Monday, November 24, 2008

Falstaff (2): forever waiting at the station

24 November

"Les joyeuses commères de Windsor" (aka "The Merry Wives of Windsor") is not one of Shakespeare's more original works, though the guy did have a knack for putting a show together. Seen primarily as a vehicle for resurrecting Falstaff (allegedly at the insistence of the Queen, to whom one did not say 'no') it is a bit disappointing: unlike in "Henry IV," where the pathos of Falstaff's downward trajectory, juxtaposed to the upsurgence of the prince, is the stuff of universal drama (see my post of 22/11), the outsized Falstaff is here fitted into a standard comic plot of fickle wives and jealous husbands, where his enormities are just another occasion for low humor. So I wondered what a company as original as the Théâtre du Voyageur would make of this material, and said as much to Chantal Melior before the show. "You'll have to see," she said, sphinx-like, and see I did.

One simple fact is that Chantal's two 'episodes' directly connect in a way that Shakespeare's do not: two hundred years of social history and a change of genre separate Shakespeare's feudal Falstaff from his early modern one. In the Voyageur's episode 2, though, the rather touching conclusion of episode 1 is replayed, verbatim, except that Falstaff, rebuked and abandoned, trudges to the far side of the stage ... and into a boxing ring! There he KO's one, two, three of his erstwhile critics and emerges a winner once more. Later the ring will become a stage where Falstaff's desperate housewife (now known as Mme. de Gaie?), will croon a love-song (in English), Motown style, while the rest of the cast sings back-ups. More choral numbers similarly yank the scene into the present day--but of course that's exactly what Shakespeare did by creating a contemporary bourgeois bedroom farce.

Other interpolations worked less well for me. The English wars of succession break out all over again, just long enough for Falstaff as recruiter to engage in a lot of wordplay (I no doubt missed a lot here), but then the armies seem to get laid off and everyone goes home. On the other hand the fact that the play actually erupts in the bar/waiting area before it officially starts, with Falstaff bellowing and cursing from the stairwell and the cast warming up at the piano, is a wonderful way to launch a sequel. This was particularly effective as half the audience was a group of middle-schoolers (who had seen the first half as I did the night before): not quite knowing what to expect, they were both amazed and a little worried as this enormous and rather unstable-looking fellow was suddenly amongst them, using language they knew one didn't use in polite settings ... but was this a polite setting? Had their teachers brought them by mistake to a bordello?
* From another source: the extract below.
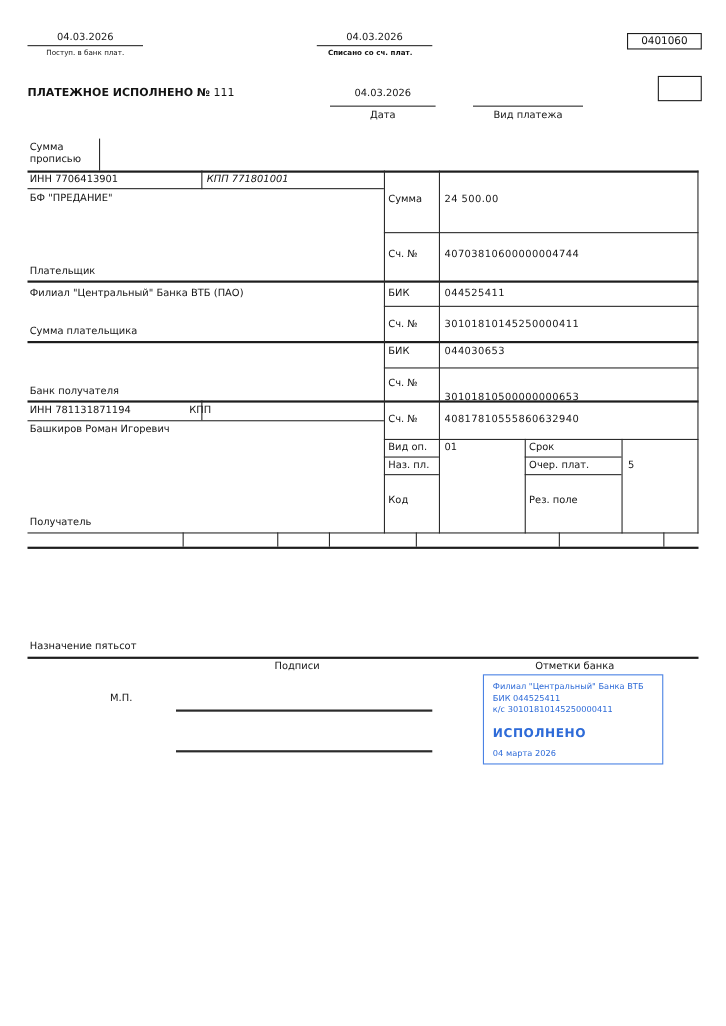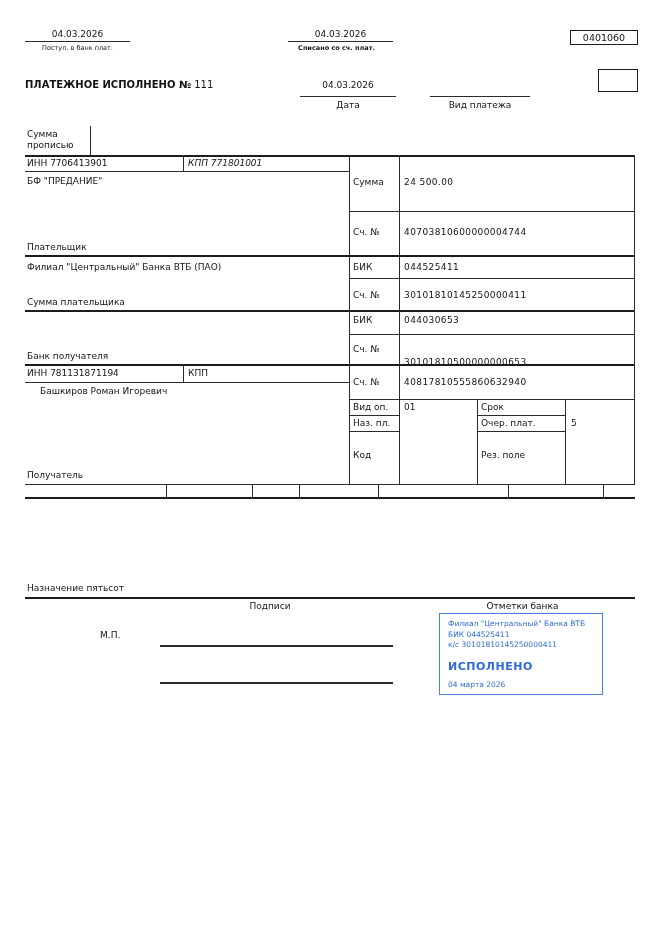"КПП" div.t { left: 188px -> 172px }
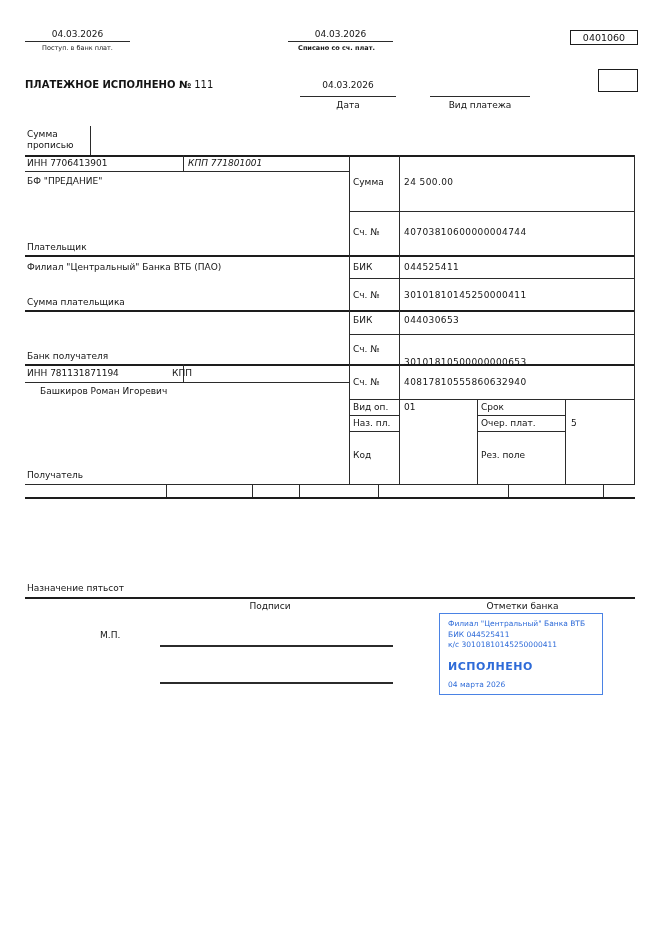"Башкиров Роман Игоревич" div.t { margin-left: 13px -> none }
In some ways the uncertainty of that moment set a perfect tone for what followed.

After the instabilities of these preliminary gestures the main plot of "Merry Wives," in which Falstaff's adulterous designs are deceptively encouraged, then foiled in a crescendo of humiliations, goes ahead like a mechanical toy, delightful in its details but finally all too predictable. Falstaff is left on all fours, wearing a ridiculous set of horns (antlers, actually), while the honest burghers of Windsor--that boringly upright bunch--make sport of him. That's as far as Shakespeare takes it: Falstaff realizes his folly, and the romantic subplot (altogether missing from this version) is left to work its charms. 

But in the Voyageur version a wonderful thing happens at just this moment, a gesture with which Chantal Melior has won my heart forever.  Falstaff picks himself up, antlers and all, and returns to the studied nonchalance he tried to assume in the face of Hal's devastating rebuke at the end of episode 1. Turning to his faithless friends he asks--in exactly the words he used last night-- "Who wants to have dinner?" and strolls off as if nothing has happened: no moral lesson, no triumph of bourgeois propriety, no change of heart. For all his faults and follies he is still Falstaff, heavyweight champion of the world, now, tomorrow, forever. Now that's an ending.